Another requires freeway high-occupancy toll lane operators to allow clean air vehicles to drive for free or reduced rates. Such roads exist in Orange and Riverside counties, and the San Francisco area.

Another bill requires a property owner, rather than the person leasing it, to install an electric vehicle charging station and its infrastructure in most cases.

California makes up 40 percent of the nation's electric vehicle sales and the governor's press office says it surpassed more than 100,000 sold earlier this month.

G20-FINANCE MINISTERS

SYDNEY (AP) -- Finance chiefs from the 20 largest economies say they are close to reaching their goal of boosting world GDP by more than $2 trillion over the next five years.

Australian Treasurer Joe Hockey is the host of the Group of 20 meeting in the northern Australian city of Cairns. He said on Sunday that the G-20 finance ministers and central bankers had agreed to more than 900 policy initiatives to meet the goal they set earlier this year.

The G-20 said an analysis of those initiatives show they should boost the combined gross domestic product of member countries by 1.8 percent above levels expected for the next five years. That's just short of the group's target of 2 percent.

LEAR PLANT-STRIKE

HAMMOND, Ind. (AP) -- Workers at a Lear Corp. plant in northwestern Indiana that makes automotive seats have approved an agreement that will end a two-tiered pay system.

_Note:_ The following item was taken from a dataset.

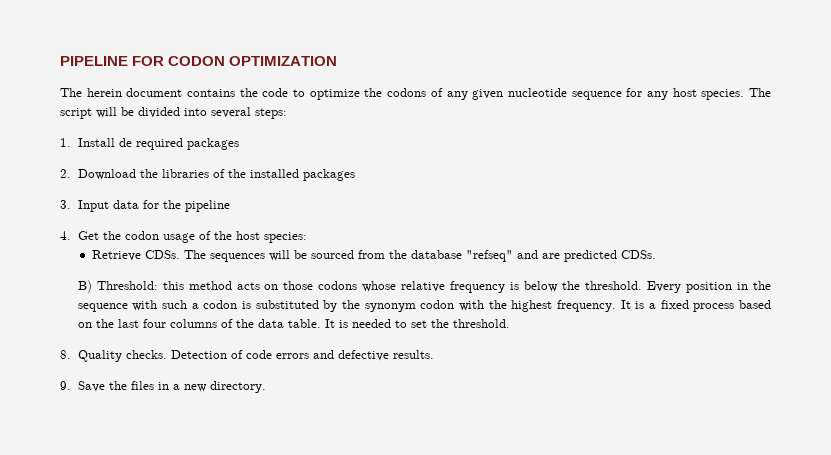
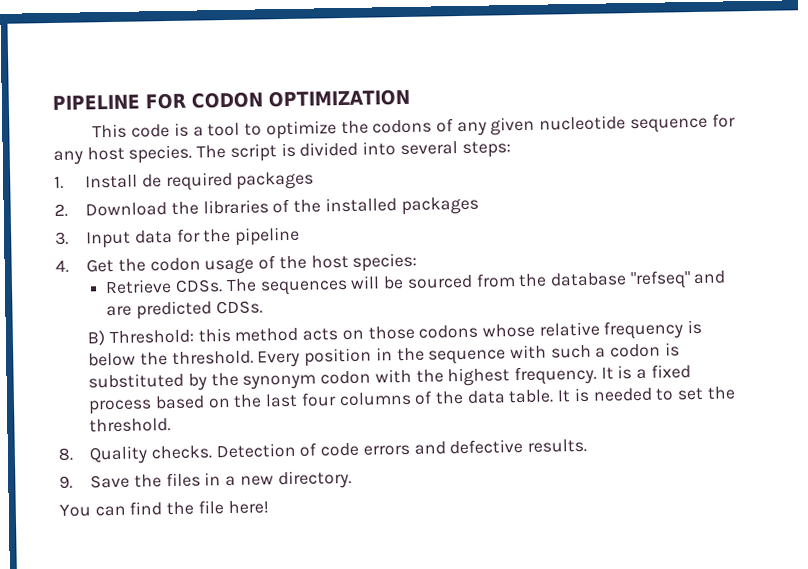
[60,88,289,97] The herein document contains the code -> [92,122,241,139] This code is a tool
[96,107,134,118] will be -> [280,142,296,158] is
(266, 387) none -> [59,500,269,517] // You can find the file here!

The United Auto Workers said Sunday evening that members of Local 2335 had "overwhelmingly" approved the four-year contract. It did not give a specific vote count.

Workers at the Hammond plant make seats for the Explorer and Taurus models produced at Ford's Chicago Assembly Plant. The workers went on strike Sept. 13, but returned to work the next day after the tentative deal was reached.

The contract will end a system that locked newer workers into lower wages, and raise the top wage to $21.58 an hour.

Local 2335 President Jaime Luna says the deal could help thousands of autoworkers across the country.